§ **Work required**: From the entries below, copy every line holding the word "Python".
[[ Provided data, beginning ]]
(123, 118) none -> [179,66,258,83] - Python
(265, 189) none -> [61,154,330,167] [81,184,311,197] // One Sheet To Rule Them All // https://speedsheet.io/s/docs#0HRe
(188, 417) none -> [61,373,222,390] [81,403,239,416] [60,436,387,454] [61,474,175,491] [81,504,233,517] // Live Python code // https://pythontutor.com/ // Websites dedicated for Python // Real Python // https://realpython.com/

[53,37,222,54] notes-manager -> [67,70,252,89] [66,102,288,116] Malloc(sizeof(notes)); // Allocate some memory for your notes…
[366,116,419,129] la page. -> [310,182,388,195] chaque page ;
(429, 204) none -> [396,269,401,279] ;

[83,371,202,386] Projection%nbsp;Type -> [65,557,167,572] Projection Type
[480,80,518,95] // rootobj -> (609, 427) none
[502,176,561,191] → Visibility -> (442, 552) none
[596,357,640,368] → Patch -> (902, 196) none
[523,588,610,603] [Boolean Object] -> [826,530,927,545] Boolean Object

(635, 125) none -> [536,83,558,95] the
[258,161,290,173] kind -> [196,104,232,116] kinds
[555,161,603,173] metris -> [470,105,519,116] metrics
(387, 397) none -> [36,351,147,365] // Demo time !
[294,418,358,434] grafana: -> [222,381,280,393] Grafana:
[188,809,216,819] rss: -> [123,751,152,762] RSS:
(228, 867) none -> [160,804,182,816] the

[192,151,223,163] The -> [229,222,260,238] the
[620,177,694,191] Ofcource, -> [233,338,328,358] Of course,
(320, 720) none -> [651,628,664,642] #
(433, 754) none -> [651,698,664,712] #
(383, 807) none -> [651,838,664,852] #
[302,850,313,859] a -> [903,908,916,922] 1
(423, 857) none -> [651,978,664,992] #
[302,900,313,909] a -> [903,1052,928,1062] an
[[ Provided data, end ]]
§ **Solution for this problem**:
(123, 118) none -> [179,66,258,83] - Python
(188, 417) none -> [61,373,222,390] [81,403,239,416] [60,436,387,454] [61,474,175,491] [81,504,233,517] // Live Python code // https://pythontutor.com/ // Websites dedicated for Python // Real Python // https://realpython.com/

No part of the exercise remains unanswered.